** Change detection data **
Segment Open

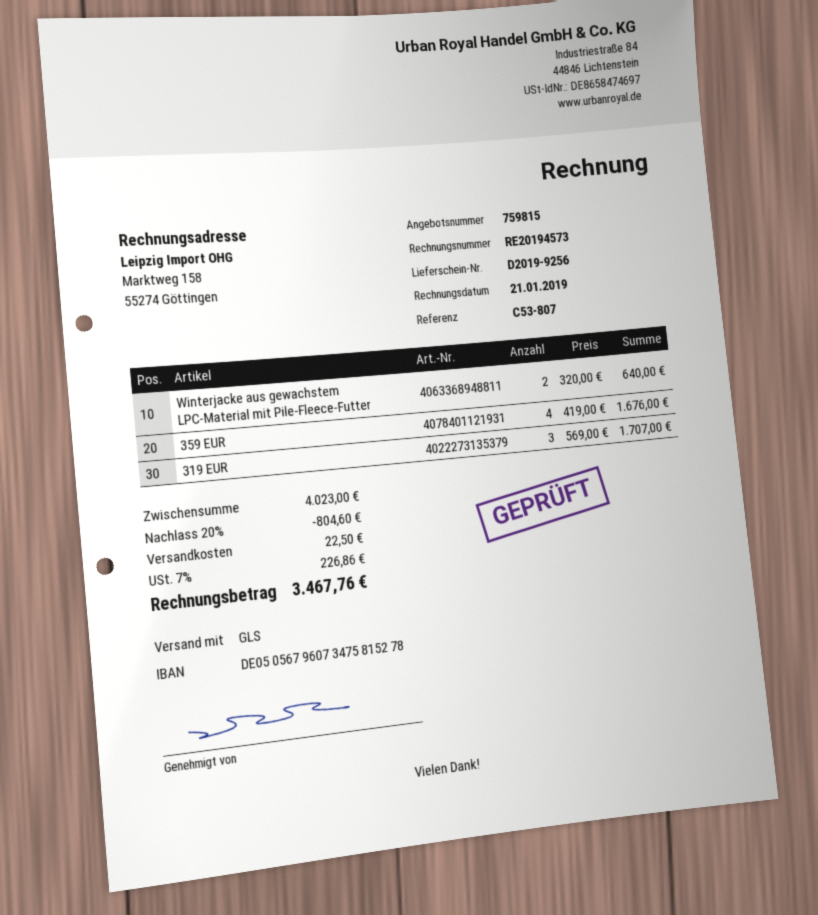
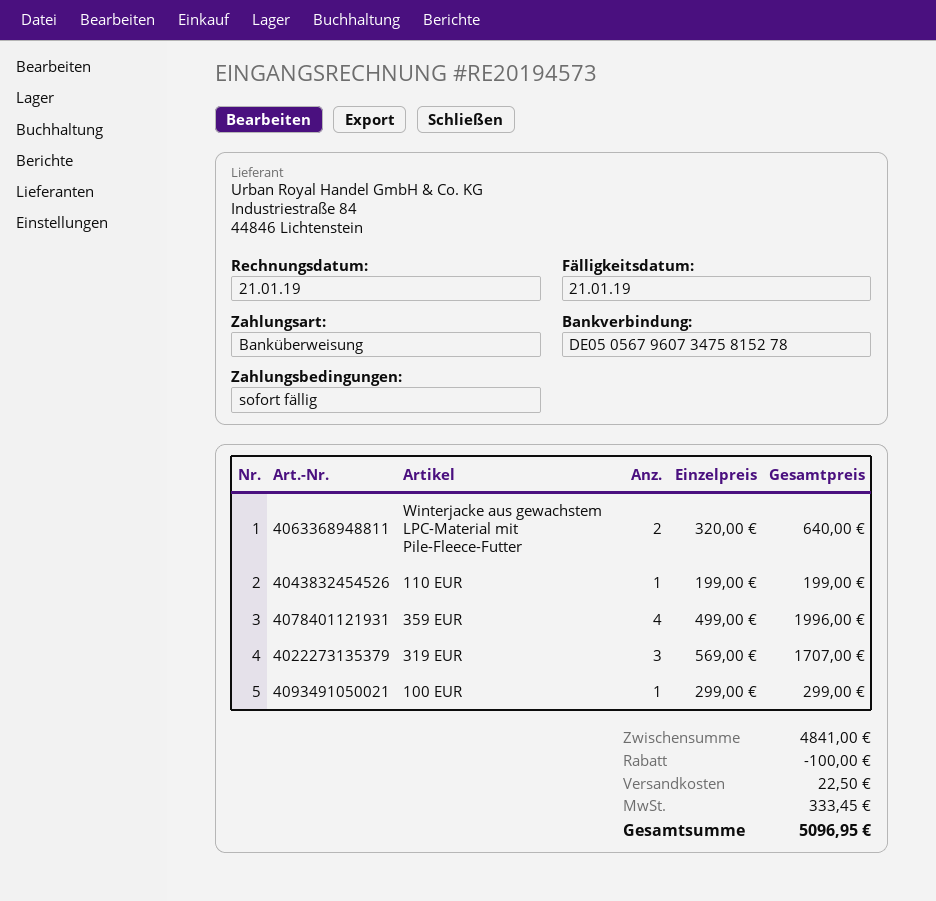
359 EUR: 4 x 419.00 = 1676.00 -> 4 x 499.00 = 1996.00
110 EUR: none -> 1 x 199.00 = 199.00
100 EUR: none -> 1 x 299.00 = 299.00
subtotal: 4023.00 -> 4841.00
discount: 804.60 -> 100.00
tax: 226.86 -> 333.45
total: 3467.76 -> 5096.95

Segment Closed

** DESCRIPTION OF THE TASK **
Your copy must reproduce the entries above in full, without their pictures.

** TASK RESULT **
359 EUR: 4 x 419.00 = 1676.00 -> 4 x 499.00 = 1996.00
110 EUR: none -> 1 x 199.00 = 199.00
100 EUR: none -> 1 x 299.00 = 299.00
subtotal: 4023.00 -> 4841.00
discount: 804.60 -> 100.00
tax: 226.86 -> 333.45
total: 3467.76 -> 5096.95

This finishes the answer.